§ **WHAT THIS TASK INVOLVES**
Below are records to be copied exactly; their pictures are to be omitted.

§ **TASK INPUT**
- - - -

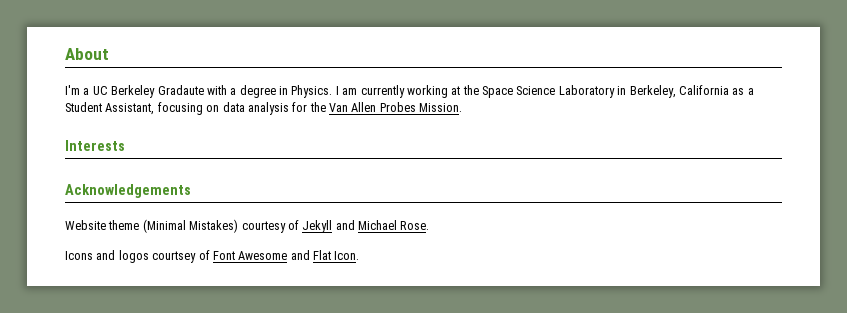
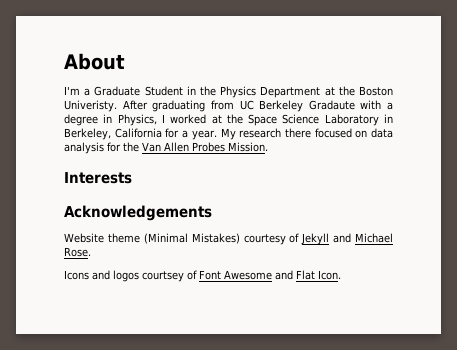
(90, 91) none -> [94,86,393,98] [64,100,234,112] Graduate Student in the Physics Department at the Boston Univeristy. After graduating from
[291,85,448,98] Physics. I am currently working -> [117,114,207,126] Physics, I worked
[732,88,754,95] [65,102,203,115] as a Student Assistant, focusing -> [165,128,352,140] for a year. My research there focused

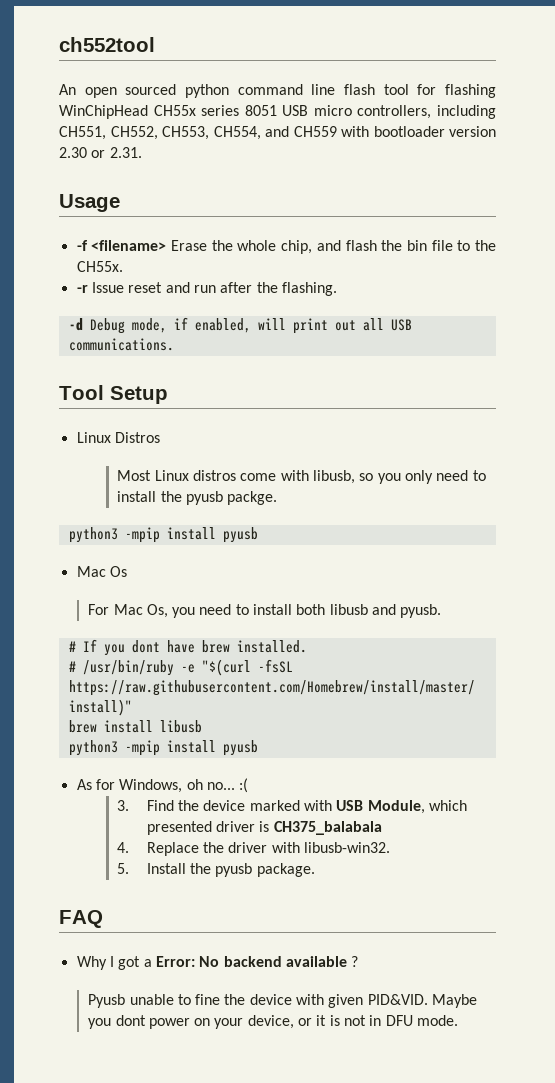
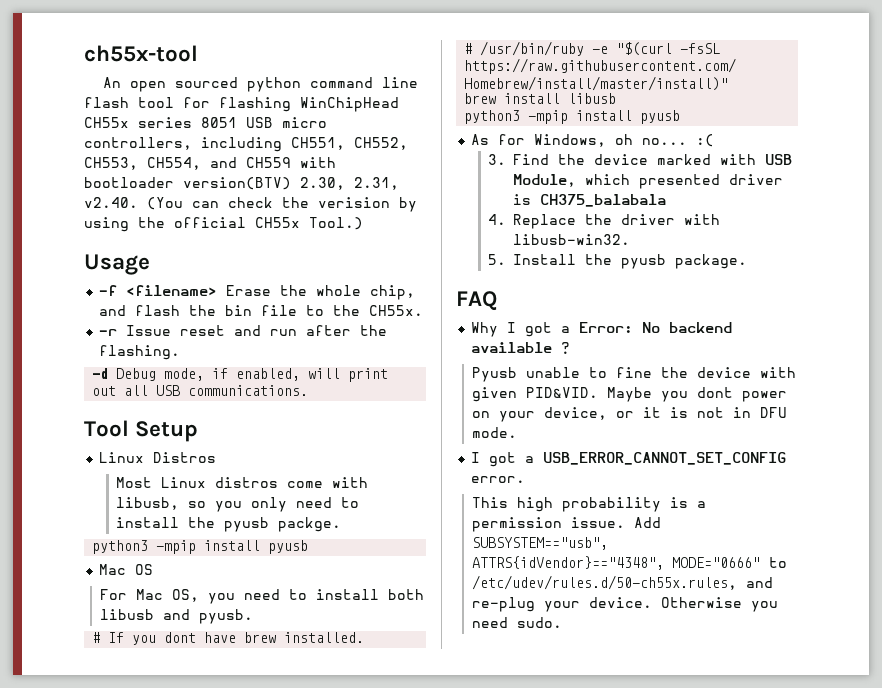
[59,37,155,52] ch552tool -> [84,45,198,62] ch55x-tool
[449,126,496,137] [59,147,142,158] version 2.30 or 2.31. -> [183,177,399,190] [84,197,417,212] [84,217,363,232] version(BTV) 2.30, 2.31, v2.40. (You can check the verision by using the official CH55x Tool.)
[109,566,127,577] Os -> [135,564,154,575] OS
[146,604,168,618] Os, -> [172,589,200,602] OS,
(459, 1020) none -> [471,452,787,467] [471,476,526,483] [472,497,707,512] [472,517,662,532] [472,537,609,550] [472,556,788,570] [472,575,774,590] [472,597,779,612] [472,617,563,628] // I got a USB_ERROR_CANNOT_SET_CONFIG error. // This high probability is a permission issue. Add SUBSYSTEM=="usb", ATTRS{idVendor}=="4348", MODE="0666" to /etc/udev/rules.d/50-ch55x.rules, and re-plug your device. Otherwise you need sudo.

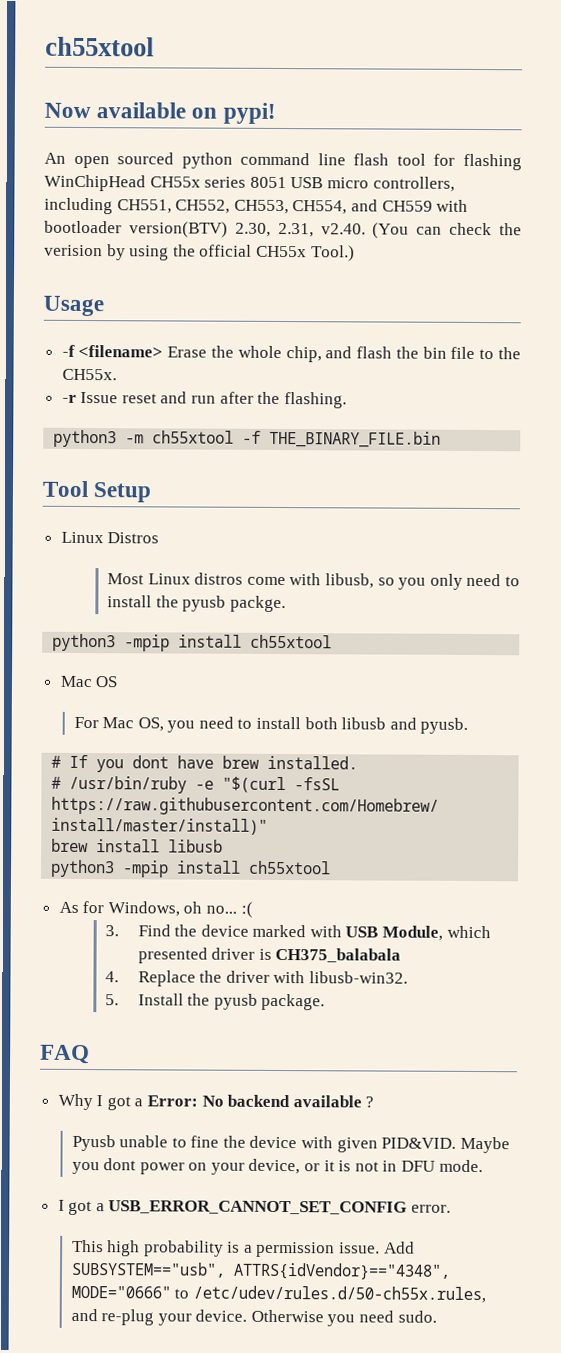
[84,45,198,62] ch55x-tool -> [45,36,154,57] [44,102,276,124] ch55xtool // Now available on pypi!
[92,368,389,382] [92,385,309,396] -d Debug mode, if enabled, will print out all USB communications. -> [53,429,442,448] python3 -m ch55xtool -f THE_BINARY_FILE.bin
[268,540,309,554] pyusb -> [250,634,333,649] ch55xtool
[640,110,681,124] pyusb -> [249,860,332,875] ch55xtool

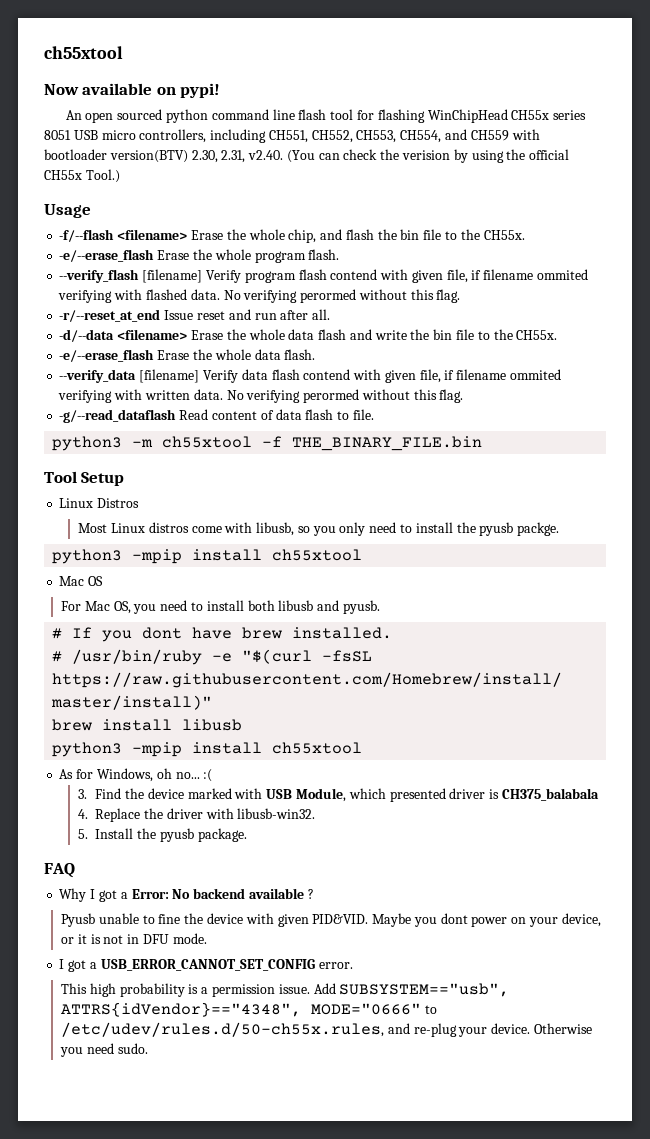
[61,344,75,357] -f -> [59,229,115,242] -f/--flash
[61,394,77,403] -r -> [59,249,340,263] [59,269,588,283] [58,289,461,303] [59,309,161,322] -e/--erase_flash Erase the whole program flash. // --verify_flash [filename] Verify program flash contend with given file, if filename ommited verifying with flashed data. No verifying perormed without this flag. // -r/--reset_at_end
[257,391,347,409] the flashing. -> [312,309,331,320] [59,329,558,342] [59,349,316,362] [59,369,561,383] [58,389,464,403] [59,409,374,423] all. // -d/--data <filename> Erase the whole data flash and write the bin file to the CH55x. // -e/--erase_flash Erase the whole data flash. // --verify_data [filename] Verify data flash contend with given file, if filename ommited verifying with written data. No verifying perormed without this flag. // -g/--read_dataflash Read content of data flash to file.

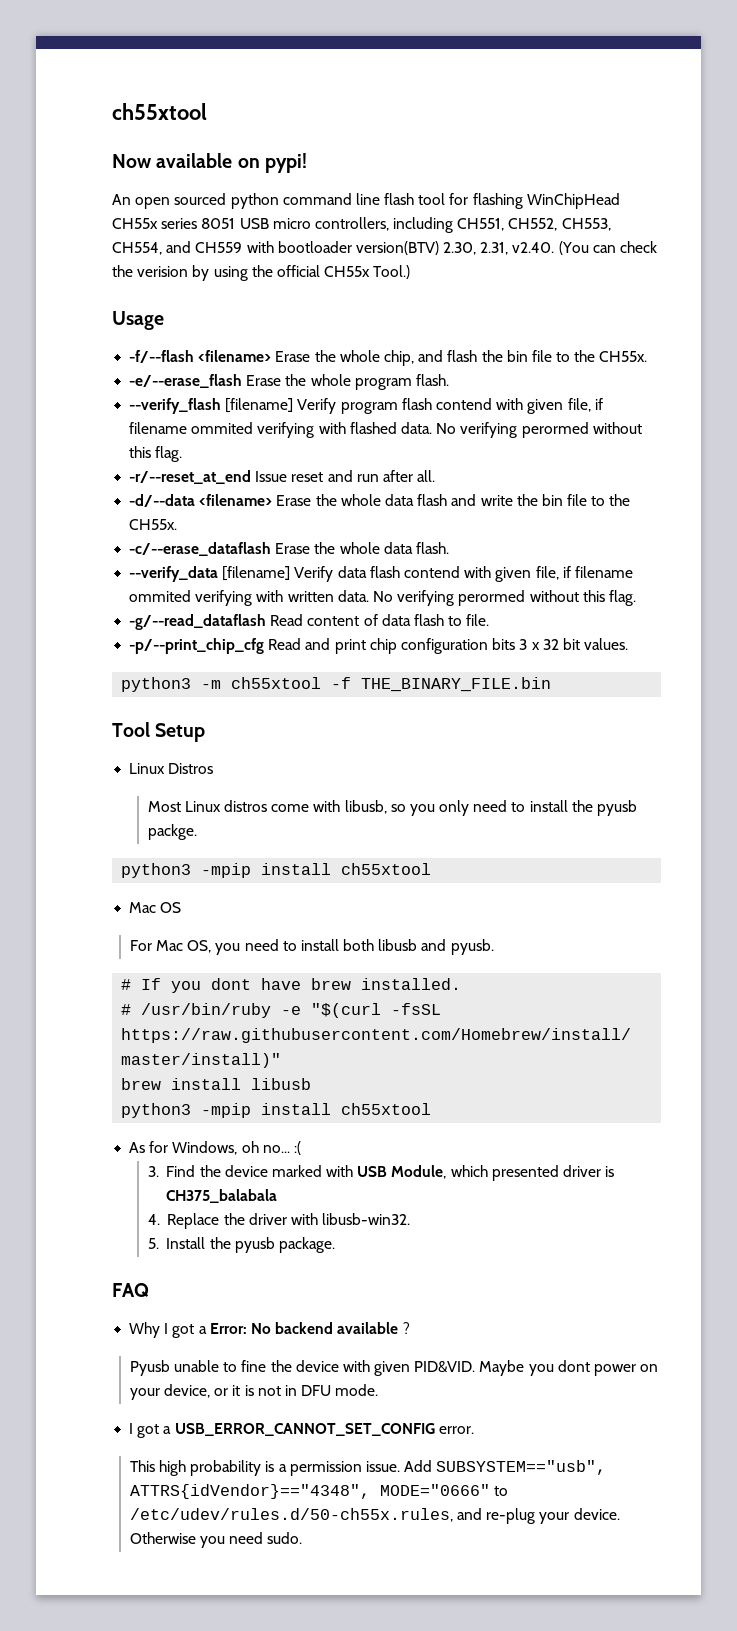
[59,349,155,362] -e/--erase_flash -> [129,542,272,556] -c/--erase_dataflash
(374, 414) none -> [129,638,629,654] // -p/--print_chip_cfg Read and print chip configuration bits 3 x 32 bit values.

- - - -

§ **TASK RESULT**
(90, 91) none -> [94,86,393,98] [64,100,234,112] Graduate Student in the Physics Department at the Boston Univeristy. After graduating from
[291,85,448,98] Physics. I am currently working -> [117,114,207,126] Physics, I worked
[732,88,754,95] [65,102,203,115] as a Student Assistant, focusing -> [165,128,352,140] for a year. My research there focused

[59,37,155,52] ch552tool -> [84,45,198,62] ch55x-tool
[449,126,496,137] [59,147,142,158] version 2.30 or 2.31. -> [183,177,399,190] [84,197,417,212] [84,217,363,232] version(BTV) 2.30, 2.31, v2.40. (You can check the verision by using the official CH55x Tool.)
[109,566,127,577] Os -> [135,564,154,575] OS
[146,604,168,618] Os, -> [172,589,200,602] OS,
(459, 1020) none -> [471,452,787,467] [471,476,526,483] [472,497,707,512] [472,517,662,532] [472,537,609,550] [472,556,788,570] [472,575,774,590] [472,597,779,612] [472,617,563,628] // I got a USB_ERROR_CANNOT_SET_CONFIG error. // This high probability is a permission issue. Add SUBSYSTEM=="usb", ATTRS{idVendor}=="4348", MODE="0666" to /etc/udev/rules.d/50-ch55x.rules, and re-plug your device. Otherwise you need sudo.

[84,45,198,62] ch55x-tool -> [45,36,154,57] [44,102,276,124] ch55xtool // Now available on pypi!
[92,368,389,382] [92,385,309,396] -d Debug mode, if enabled, will print out all USB communications. -> [53,429,442,448] python3 -m ch55xtool -f THE_BINARY_FILE.bin
[268,540,309,554] pyusb -> [250,634,333,649] ch55xtool
[640,110,681,124] pyusb -> [249,860,332,875] ch55xtool

[61,344,75,357] -f -> [59,229,115,242] -f/--flash
[61,394,77,403] -r -> [59,249,340,263] [59,269,588,283] [58,289,461,303] [59,309,161,322] -e/--erase_flash Erase the whole program flash. // --verify_flash [filename] Verify program flash contend with given file, if filename ommited verifying with flashed data. No verifying perormed without this flag. // -r/--reset_at_end
[257,391,347,409] the flashing. -> [312,309,331,320] [59,329,558,342] [59,349,316,362] [59,369,561,383] [58,389,464,403] [59,409,374,423] all. // -d/--data <filename> Erase the whole data flash and write the bin file to the CH55x. // -e/--erase_flash Erase the whole data flash. // --verify_data [filename] Verify data flash contend with given file, if filename ommited verifying with written data. No verifying perormed without this flag. // -g/--read_dataflash Read content of data flash to file.

[59,349,155,362] -e/--erase_flash -> [129,542,272,556] -c/--erase_dataflash
(374, 414) none -> [129,638,629,654] // -p/--print_chip_cfg Read and print chip configuration bits 3 x 32 bit values.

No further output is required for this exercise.